EDEN: Multimodal Synthetic Dataset of Enclosed GarDEN Scenes
This dataset addresses a gap for nature-oriented applications like agriculture and gardening, but it is incremental as it extends existing multimodal dataset approaches to a new domain.
The authors tackled the lack of multimodal datasets for unstructured natural scenes by creating EDEN, a synthetic dataset with over 300K images from 100+ garden models, annotated with multiple vision modalities. Experimental results show that pre-training deep networks on EDEN improves performance on semantic segmentation and monocular depth prediction for such scenes.

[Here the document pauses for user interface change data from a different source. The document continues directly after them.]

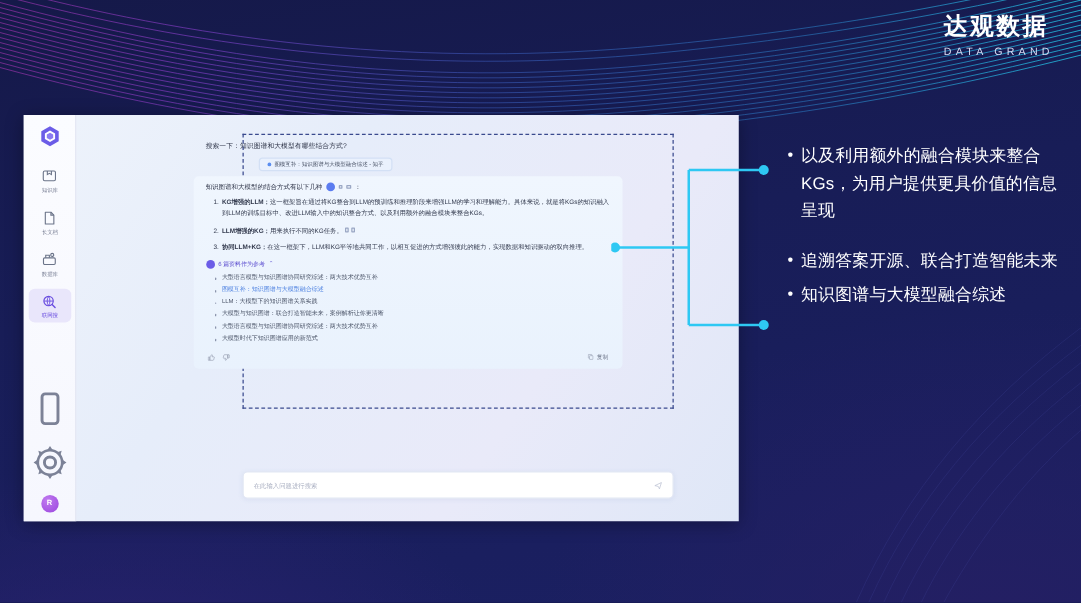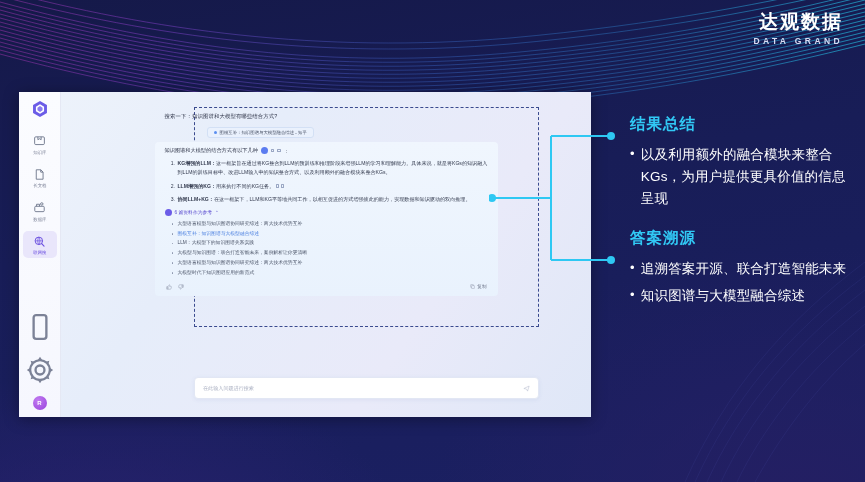--- a/index.html
+++ b/index.html
@@ -20,29 +20,29 @@
       radial-gradient(ellipse 60% 70% at 12% 120%, #2a2270 0%, rgba(42,34,112,0) 62%),
       radial-gradient(ellipse 70% 90% at 92% 105%, #241f63 0%, rgba(36,31,99,0) 60%),
       linear-gradient(170deg, #151949 0%, #181d57 42%, #1b2063 100%);
   }
   #wave-layer { position: absolute; left:0; top:0; width:865px; height:110px; }
   #corner-rays { position:absolute; right:0; bottom:0; width:330px; height:220px; opacity:.5; }
 
   
   #logo {
     position: absolute; right: 22px; top: 12px;
-    text-align: right; color: #ffffff;
+    text-align: left; color: #ffffff;
     line-height: 1;
   }
   #logo .cn {
     font-size: 19px; font-weight: 700; letter-spacing: 2px;
   }
   #logo .en {
     font-size: 8.5px; letter-spacing: 3.4px; margin-top: 6px;
-    color: #d8dcf3; font-weight: 700;
+    color: #d8dcf3; font-weight: 400;
   }
 
   
   #app-window {
     position: absolute; left: 19px; top: 92px;
     width: 572px; height: 325px;
     background: linear-gradient(125deg,#eef3fb 0%,#e6edfa 35%,#e9eaf9 70%,#dfe7f7 100%);
     display: flex;
     box-shadow: 0 2px 14px rgba(0,0,0,.35);
   }
@@ -405,29 +405,27 @@
     <path d="M62 136 H122"></path>
   </g>
   <circle cx="3" cy="74" r="4" fill="#2ec8f3"></circle>
   <circle cx="122" cy="12" r="4" fill="#2ec8f3"></circle>
   <circle cx="122" cy="136" r="4" fill="#2ec8f3"></circle>
 </svg>
 
 <div id="right-col">
 
   <div class="sec-block">
-    <div class="sec-title">结果总结</div>
     <div class="bullet">
       <span class="bdot">•</span>
       <span class="btxt">以及利用额外的融合模块来整合KGs，为用户提供更具价值的信息呈现</span>
     </div>
   </div>
 
   <div class="sec-block">
-    <div class="sec-title">答案溯源</div>
     <div class="bullet">
       <span class="bdot">•</span>
       <span class="btxt">追溯答案开源、联合打造智能未来</span>
     </div>
     <div class="bullet">
       <span class="bdot">•</span>
       <span class="btxt">知识图谱与大模型融合综述</span>
     </div>
   </div>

Multimodal large-scale datasets for outdoor scenes are mostly designed for urban driving problems. The scenes are highly structured and semantically different from scenarios seen in nature-centered scenes such as gardens or parks. To promote machine learning methods for nature-oriented applications, such as agriculture and gardening, we propose the multimodal synthetic dataset for Enclosed garDEN scenes (EDEN). The dataset features more than 300K images captured from more than 100 garden models. Each image is annotated with various low/high-level vision modalities, including semantic segmentation, depth, surface normals, intrinsic colors, and optical flow. Experimental results on the state-of-the-art methods for semantic segmentation and monocular depth prediction, two important tasks in computer vision, show positive impact of pre-training deep networks on our dataset for unstructured natural scenes. The dataset and related materials will be available at https://lhoangan.github.io/eden.